New hair-like plastic polymer cable can transmit data ten times faster than copper
Scientists and engineers are always looking for ways to speed up and configure computing devices more efficiently to maximize data flow. There are many applications today that require the exchange of huge volumes of data in real time.
Scientists at MIT have created a hair-like plastic polymer cable that can transmit data ten times faster than copper USB cables. Scientists recently reported speeds on new cables exceeding 100 gigabits per second. The new fibers mimic the best characteristics of copper cable in that electronic signals can be routed directly from device to device.
Another interesting feature of polymer cables is that it is possible to measure the flow of electrons through each cable from the outside – which is not possible with fiber optic cables. This is a key function that can be used to direct the chip-level data flow in high-speed computing devices.
If brought to market, these cables will solve several problems in the computer industry. The new fibers mimic the best feature of copper wires as USB cables are easily compatible with computer chips and other network devices. A copper Ethernet cable can connect two devices directly without having to reformat the data. Fiber cables are much faster than copper, but require an intermediate device to convert light signals to electronic signals on each device.
There are immediate uses for faster cables in applications such as data centers, self-driving cars, manufacturing robots, and space devices. The new cables would be an advantage wherever large amounts of data need to be transferred in real time from one device to another. Since polymer fibers are thin, they could also be used to speed up data transfer between chips within devices.

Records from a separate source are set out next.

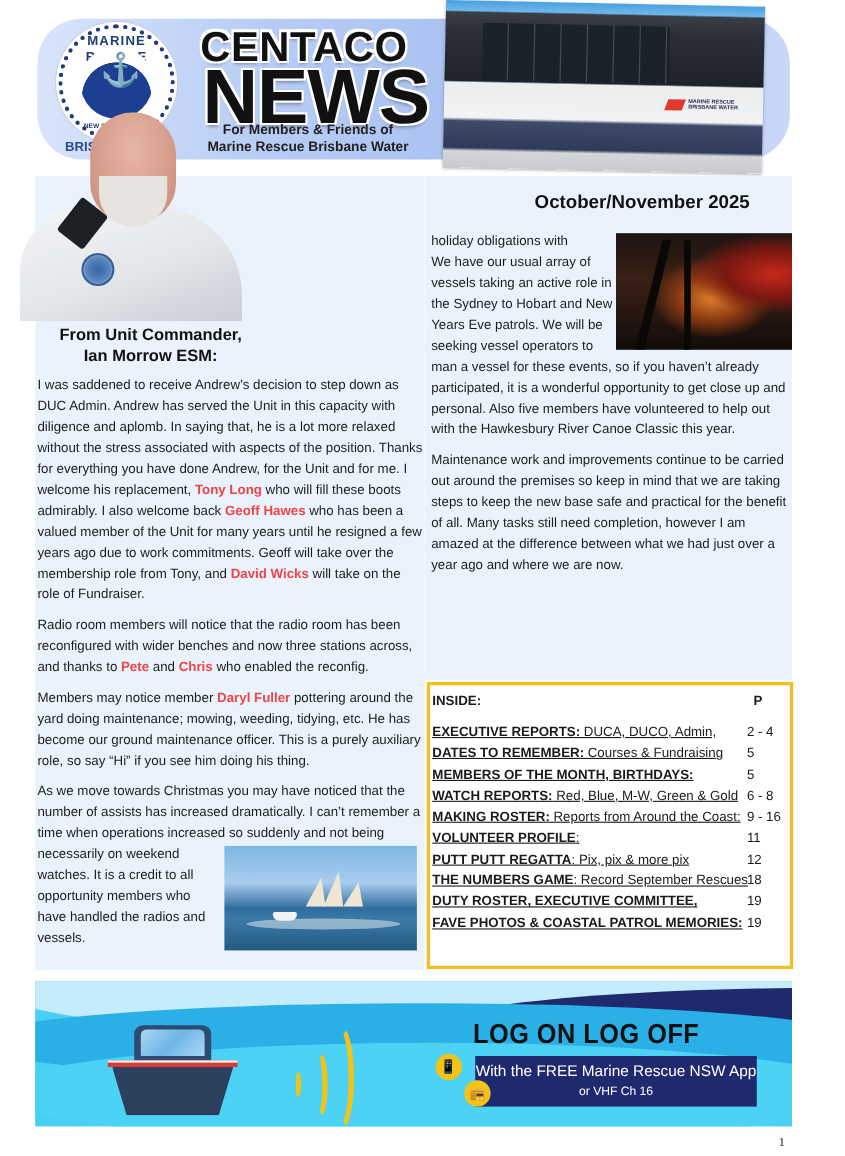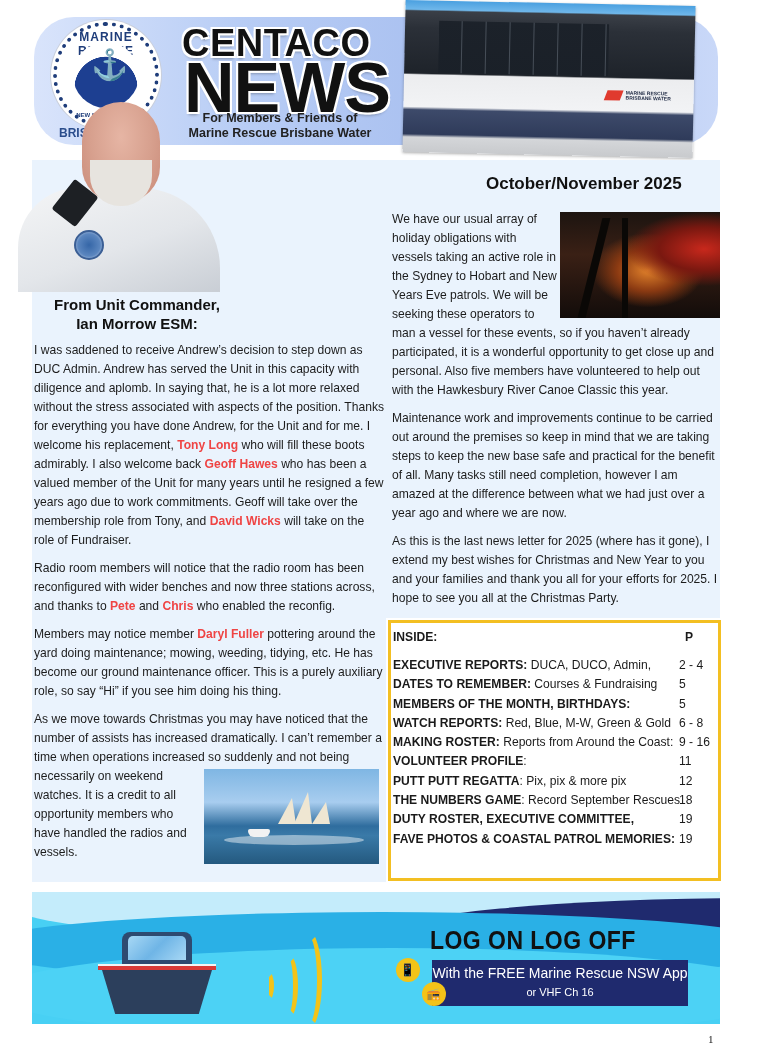--- a/index.html
+++ b/index.html
@@ -316,8 +316,8 @@
 
 <div class="col-right-wrap body-text col-right">
   <div class="col-right-narrow">
+    <div>holiday obligations with</div>
     <div>We have our usual array of</div>
-    <div>holiday obligations with</div>
     <div>vessels taking an active role in</div>
     <div>the Sydney to Hobart and New</div>
     <div>Years Eve patrols. We will be</div>

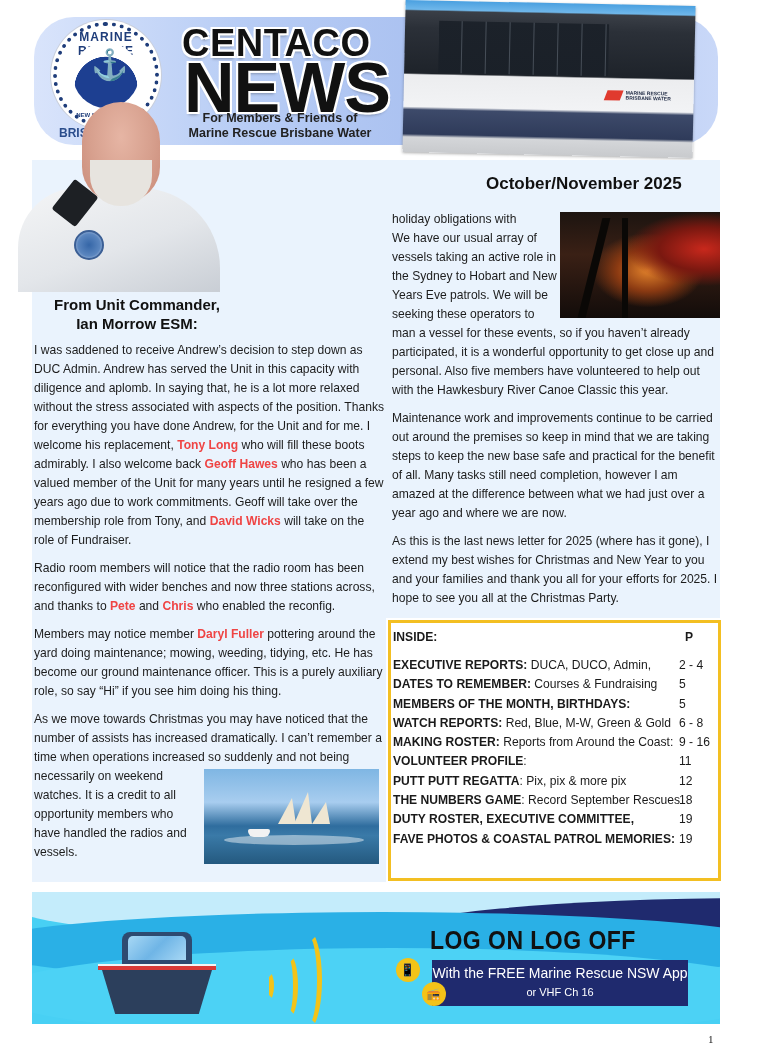--- a/index.html
+++ b/index.html
@@ -321,7 +321,7 @@
     <div>vessels taking an active role in</div>
     <div>the Sydney to Hobart and New</div>
     <div>Years Eve patrols. We will be</div>
-    <div>seeking these operators to</div>
+    <div>seeking vessel operators to</div>
   </div>
   <p>man a vessel for these events, so if you haven’t already participated, it is a wonderful opportunity to get close up and personal. Also five members have volunteered to help out with the Hawkesbury River Canoe Classic this year.</p>
   <p>Maintenance work and improvements continue to be carried out around the premises so keep in mind that we are taking steps to keep the new base safe and practical for the benefit of all. Many tasks still need completion, however I am amazed at the difference between what we had just over a year ago and where we are now.</p>

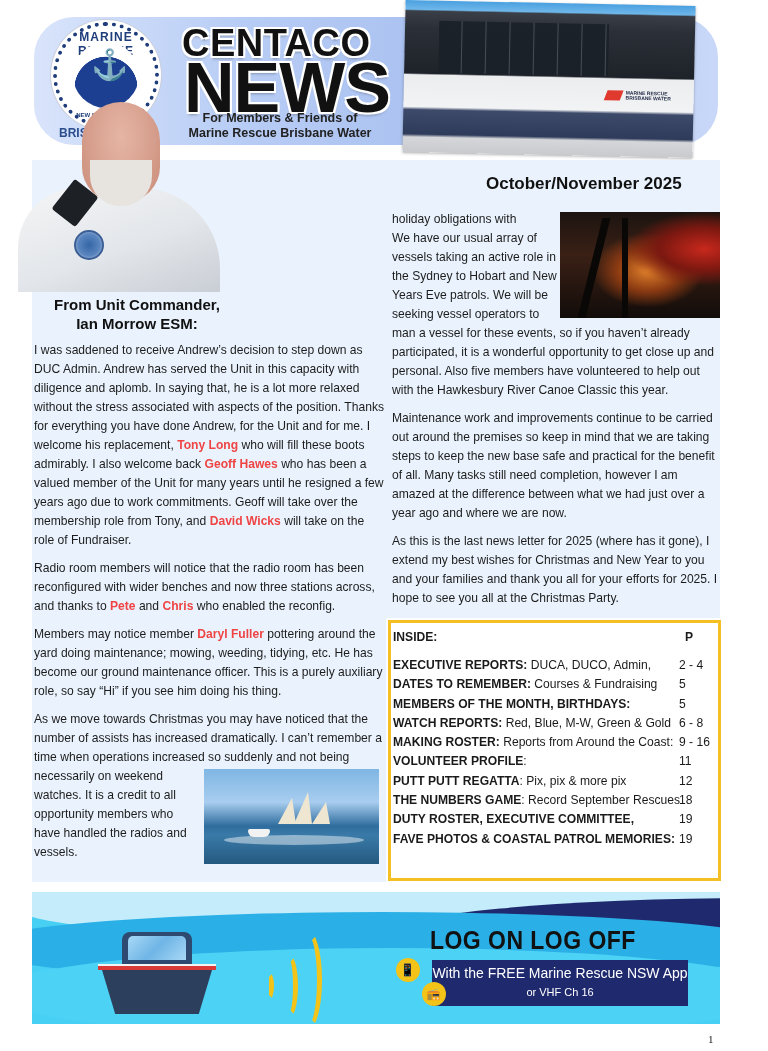--- a/index.html
+++ b/index.html
@@ -325,7 +325,6 @@
   </div>
   <p>man a vessel for these events, so if you haven’t already participated, it is a wonderful opportunity to get close up and personal. Also five members have volunteered to help out with the Hawkesbury River Canoe Classic this year.</p>
   <p>Maintenance work and improvements continue to be carried out around the premises so keep in mind that we are taking steps to keep the new base safe and practical for the benefit of all. Many tasks still need completion, however I am amazed at the difference between what we had just over a year ago and where we are now.</p>
-  <p>As this is the last news letter for 2025 (where has it gone), I extend my best wishes for Christmas and New Year to you and your families and thank you all for your efforts for 2025. I hope to see you all at the Christmas Party.</p>
 </div>
 
 <div class="photo-night" title="Crew member at the helm during night fireworks patrol">

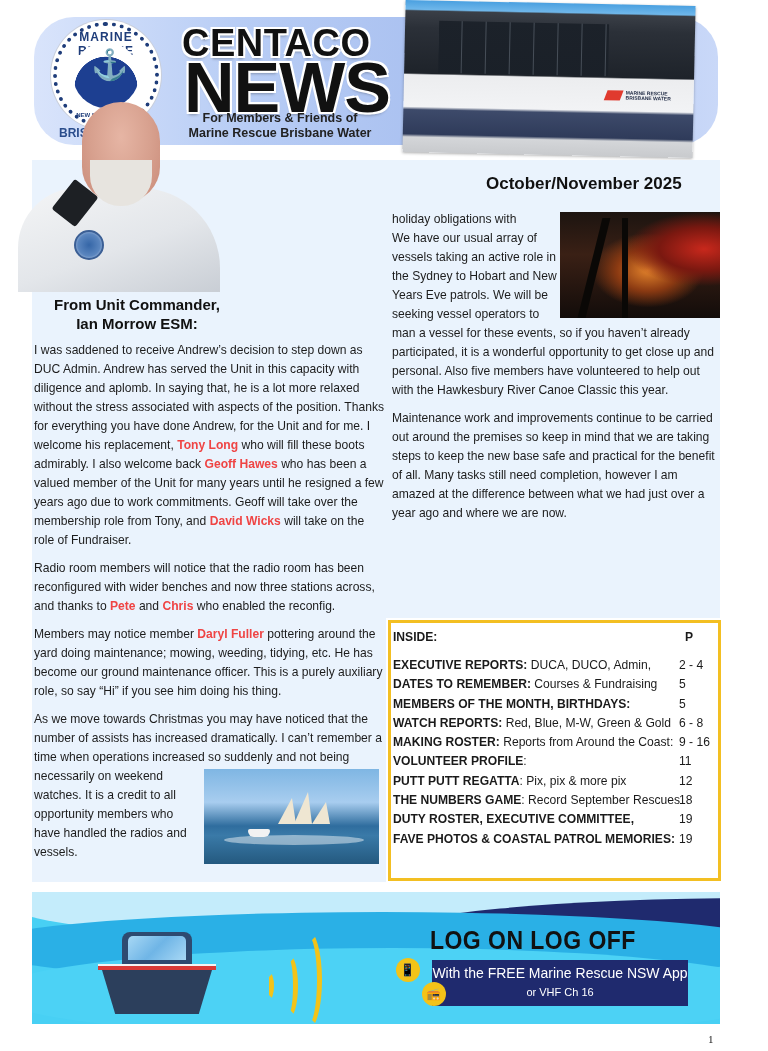--- a/index.html
+++ b/index.html
@@ -170,7 +170,7 @@
   }
   .inside-header .p-col { position: absolute; left: 292px; top: 0; }
   .inside-list { position: absolute; left: 393px; top: 656px; width: 320px; }
-  .inside-row { position: relative; height: 19.3px; font-size: 12.1px; line-height: 19px; white-space: nowrap; }
+  .inside-row { position: relative; height: 19.3px; font-size: 12.1px; line-height: 19px; white-space: nowrap; text-decoration: underline; }
   .inside-row .label-b { font-weight: bold; }
   .inside-row .page { position: absolute; left: 286px; top: 0; }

Data transmission rates on polymer cables are currently 100 gigabits per second over a distance of about 30 centimeters. Scientists at MIT believe they will be able to boost speeds up to a terabit while increasing transmission distances to one meter and beyond.
There is a long way to go to bring new technology from the lab to production. First, industry standards would need to be developed and approved by the IEEE. Using new types of cables means changing the interface into peripherals and chips. There are also the challenges of mass-producing new cables and integrating them into the existing supply chain.
I am always amazed at how modern science always seems to find solutions when we need them. We are just starting to regularly use computer applications such as AI that rely on moving large amounts of data rapidly. Just ten years ago, no one would have talked about chips that required something close to 100 gigabits of input or output. It’s easy to assume that computer peripherals get faster when chips are made faster, but these new cables are a reminder that many components are needed to speed up computation. Fast chips aren’t good if we can’t pop data into and extract data quickly enough.